Reflections: or Sentences and Moral Maxims by La Rochefoucauld (1678): Let’s get cynical

We ought to go on a corporate retreat to help us reconnect with our buried cynicism


Until not so long ago, cynicism was the thing. It wasn’t just Generation X: much modern literature favoured a sceptical, mocking outlook that probed righteousness for ulterior motives. What we might call the Justin Trudeauification of networked life in the 2010s demoted cynicism in favour of showy goodness, but behind the shit-eating grin and nice-guy schtick, the same human animal remained. Banished by millennial Manichaeism from our bright public spaces, the Shadow gained power in the offline dark, until it came roaring back with an orange comb-over (if not in blackface).

We ought to go on a corporate retreat to help us reconnect with our buried cynicism, and I know what book to bring. In the 1600s a French aristocrat in his 40s peeled back the skin of societal appearances to reveal the squirming, unlovely truth beneath. La Rochefoucauld intended his collection of incisive observations to stand as a “portrait of man’s heart”, admitting that it was “full of truths unacceptable to human pride”. Across 504 aphorisms, he exposes apparent virtue as vice or weakness in disguise. Self-flattery is led out naked and shivering for pitiless scrutiny. Not lost on La Rochefoucauld is how we tend to grow more “virtuous” in tandem with our declining capacity to do wrong: ‘When vices leave us, we flatter ourselves that we are the ones leaving them.”
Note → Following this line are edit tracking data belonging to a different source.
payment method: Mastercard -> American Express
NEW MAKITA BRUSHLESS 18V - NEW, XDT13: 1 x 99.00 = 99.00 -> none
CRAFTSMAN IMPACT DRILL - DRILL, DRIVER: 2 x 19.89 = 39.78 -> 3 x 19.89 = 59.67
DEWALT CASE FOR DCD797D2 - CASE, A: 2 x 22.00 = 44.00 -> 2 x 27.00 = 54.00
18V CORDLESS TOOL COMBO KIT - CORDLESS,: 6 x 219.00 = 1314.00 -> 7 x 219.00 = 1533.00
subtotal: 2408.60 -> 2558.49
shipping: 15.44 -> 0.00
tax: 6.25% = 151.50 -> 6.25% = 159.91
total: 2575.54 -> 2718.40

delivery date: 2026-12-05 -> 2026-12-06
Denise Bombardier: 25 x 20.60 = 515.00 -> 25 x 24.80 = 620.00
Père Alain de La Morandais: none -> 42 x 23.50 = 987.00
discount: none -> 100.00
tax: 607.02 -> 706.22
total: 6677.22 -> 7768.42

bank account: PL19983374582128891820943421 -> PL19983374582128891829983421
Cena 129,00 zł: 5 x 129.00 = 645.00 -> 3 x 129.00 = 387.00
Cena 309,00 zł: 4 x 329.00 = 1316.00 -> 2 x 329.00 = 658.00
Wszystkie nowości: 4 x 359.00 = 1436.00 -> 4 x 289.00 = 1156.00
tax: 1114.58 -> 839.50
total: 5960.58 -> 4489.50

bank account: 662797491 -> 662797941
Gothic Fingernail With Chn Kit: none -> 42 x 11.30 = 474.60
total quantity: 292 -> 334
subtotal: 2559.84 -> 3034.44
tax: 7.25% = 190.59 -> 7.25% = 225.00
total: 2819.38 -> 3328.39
The aphorist Don Paterson has noted – in an aphorism – that aphorisms “all sound as if they were delivered by the same disenfranchised, bad-tempered minor deity”. La Rochefoucauld set the tone. “No one deserves to be praised for kindness if he does not have the strength to be bad,” he writes, and centuries later Nietzsche will accord: “Verily, I have often laughed at the weaklings who thought themselves good because they had no claws.” An even closer match: La Rochefoucauld’s “What makes us unable to bear the vanity of other people is the fact that it wounds our own”, mutates into Nietzsche’s, “The vanity of others runs counter to our taste only when it runs counter to our vanity.”